** Opening DATA SUPPLIED block **

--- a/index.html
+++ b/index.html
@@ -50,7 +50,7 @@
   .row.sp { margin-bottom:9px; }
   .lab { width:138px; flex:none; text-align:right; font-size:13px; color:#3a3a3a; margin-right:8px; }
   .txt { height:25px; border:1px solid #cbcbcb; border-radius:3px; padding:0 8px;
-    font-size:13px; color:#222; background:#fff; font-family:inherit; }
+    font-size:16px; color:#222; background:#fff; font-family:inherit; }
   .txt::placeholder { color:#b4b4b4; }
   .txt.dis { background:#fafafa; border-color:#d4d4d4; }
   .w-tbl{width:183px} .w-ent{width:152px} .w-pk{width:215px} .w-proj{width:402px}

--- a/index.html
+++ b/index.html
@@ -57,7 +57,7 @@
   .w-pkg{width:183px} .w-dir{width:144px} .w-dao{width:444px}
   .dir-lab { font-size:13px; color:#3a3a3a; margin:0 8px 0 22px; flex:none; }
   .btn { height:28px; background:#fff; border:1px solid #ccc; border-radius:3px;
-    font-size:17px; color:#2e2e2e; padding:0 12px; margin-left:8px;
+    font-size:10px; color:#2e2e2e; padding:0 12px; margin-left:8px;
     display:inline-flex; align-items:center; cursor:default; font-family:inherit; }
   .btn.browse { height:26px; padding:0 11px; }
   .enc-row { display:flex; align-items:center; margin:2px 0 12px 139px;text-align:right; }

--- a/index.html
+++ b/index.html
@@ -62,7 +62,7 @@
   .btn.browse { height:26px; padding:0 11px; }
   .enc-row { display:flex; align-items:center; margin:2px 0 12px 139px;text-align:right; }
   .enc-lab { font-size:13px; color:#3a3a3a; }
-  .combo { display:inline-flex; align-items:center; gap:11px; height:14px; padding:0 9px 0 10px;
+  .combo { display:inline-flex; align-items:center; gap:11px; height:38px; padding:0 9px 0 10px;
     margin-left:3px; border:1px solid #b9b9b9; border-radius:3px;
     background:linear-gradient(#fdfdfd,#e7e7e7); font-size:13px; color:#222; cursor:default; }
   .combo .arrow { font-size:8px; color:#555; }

** Closing DATA SUPPLIED block **

WORK TO BE COMPLETED: Pick each line holding "left" out of the entries above and return it.

ANSWER TO THIS EXERCISE:
-    font-size:17px; color:#2e2e2e; padding:0 12px; margin-left:8px;
+    font-size:10px; color:#2e2e2e; padding:0 12px; margin-left:8px;
     margin-left:3px; border:1px solid #b9b9b9; border-radius:3px;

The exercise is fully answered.